> _WHAT YOU HAVE TO DO_
Find the string "information" in the records. Copy every line it appears in.

> _DATA TO PROCESS_
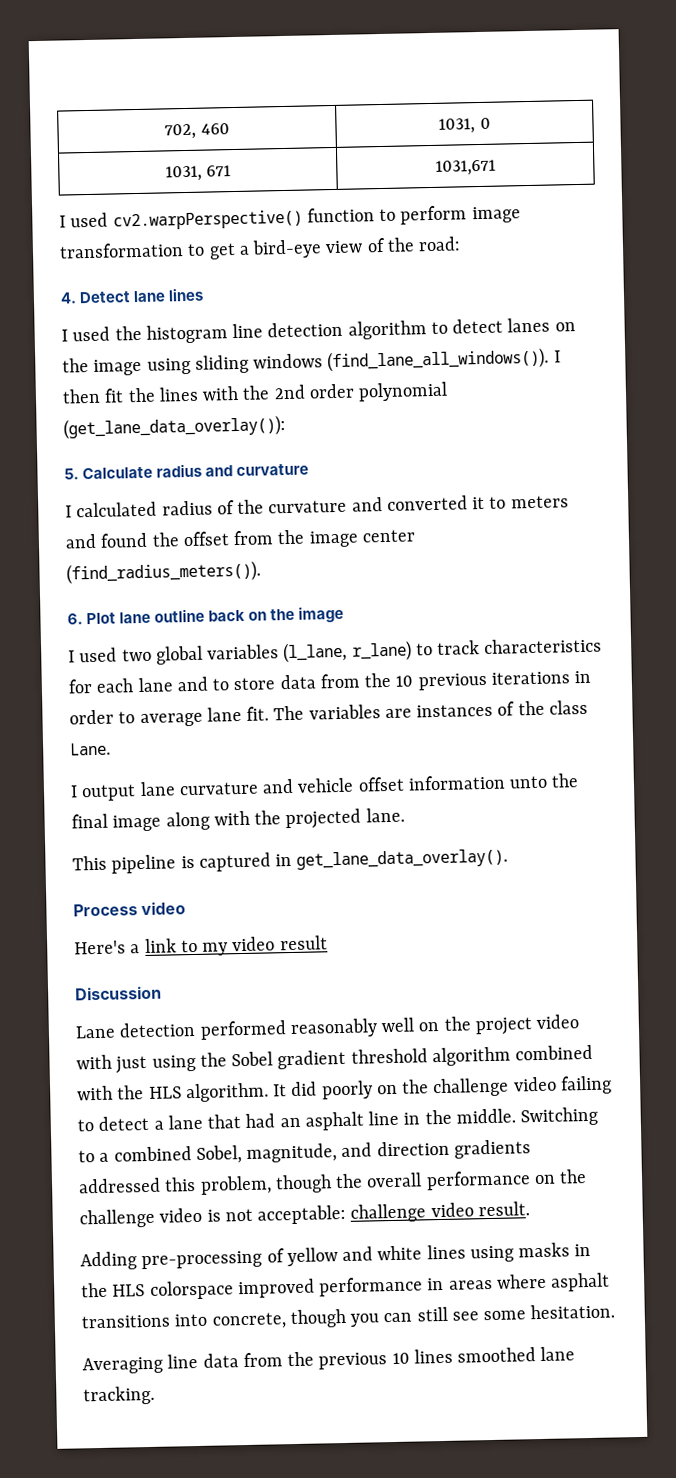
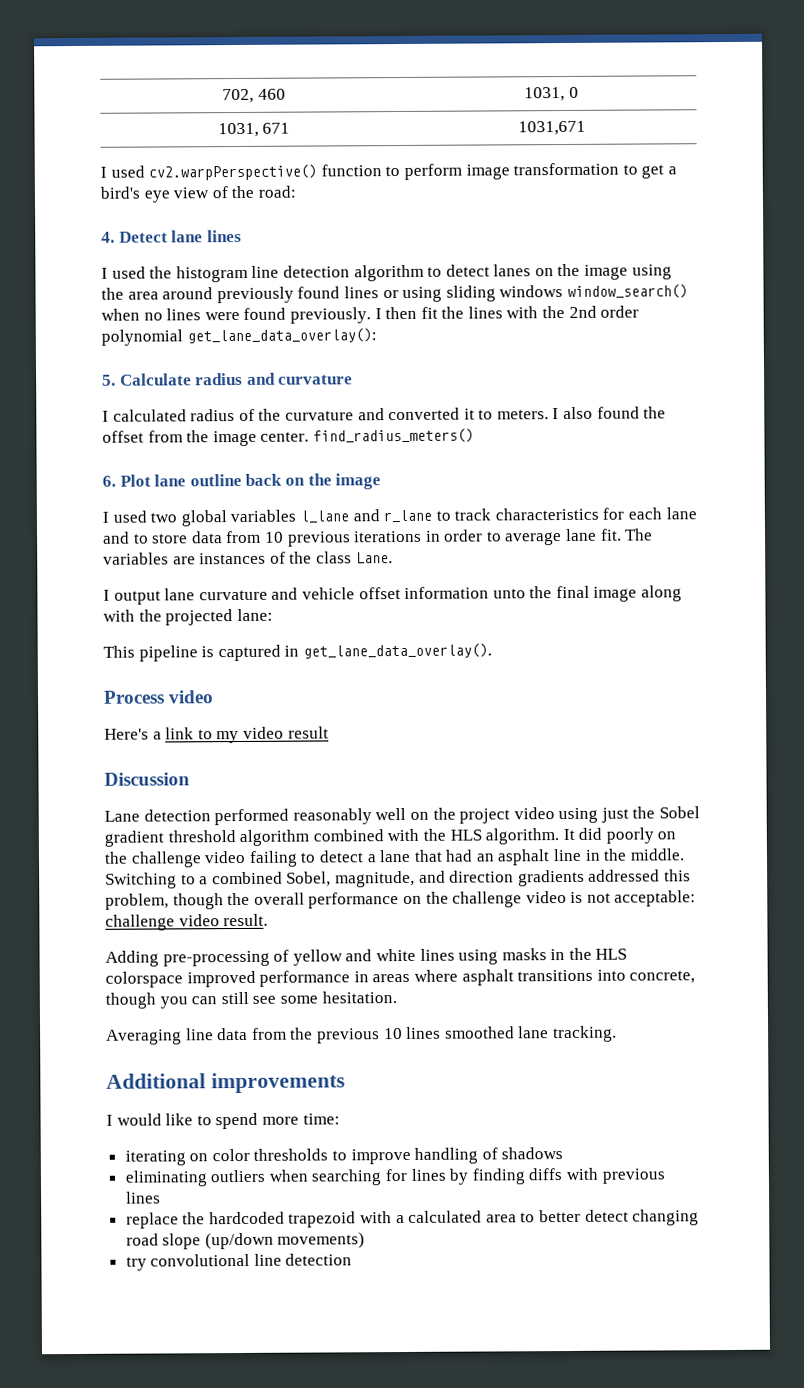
- I used cv2.warpPerspective() function to perform image transformation to get a bird-eye view of the road:
+ I used cv2.warpPerspective() function to perform image transformation to get a bird's eye view of the road:
- I used the histogram line detection algorithm to detect lanes on the image using sliding windows (find_lane_all_windows()).
+ I used the histogram line detection algorithm to detect lanes on the image using the area around previously found lines or using sliding windows window_search() when no lines were found previously.
- I then fit the lines with the 2nd order polynomial (get_lane_data_overlay()):
+ I then fit the lines with the 2nd order polynomial get_lane_data_overlay():
- I calculated radius of the curvature and converted it to meters and found the offset from the image center (find_radius_meters()).
+ I calculated radius of the curvature and converted it to meters. I also found the offset from the image center. find_radius_meters()
- I used two global variables (l_lane, r_lane) to track characteristics for each lane and to store data from the 10 previous iterations in order to average lane fit.
+ I used two global variables l_lane and r_lane to track characteristics for each lane and to store data from 10 previous iterations in order to average lane fit.
- I output lane curvature and vehicle offset information unto the final image along with the projected lane.
+ I output lane curvature and vehicle offset information unto the final image along with the projected lane:
- Lane detection performed reasonably well on the project video with just using the Sobel gradient threshold algorithm combined with the HLS algorithm.
+ Lane detection performed reasonably well on the project video using just the Sobel gradient threshold algorithm combined with the HLS algorithm.
+ Additional improvements
+ I would like to spend more time:
+ iterating on color thresholds to improve handling of shadows
+ eliminating outliers when searching for lines by finding diffs with previous lines
+ replace the hardcoded trapezoid with a calculated area to better detect changing road slope (up/down movements)
+ try convolutional line detection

> _OUTPUT_
- I output lane curvature and vehicle offset information unto the final image along with the projected lane.
+ I output lane curvature and vehicle offset information unto the final image along with the projected lane:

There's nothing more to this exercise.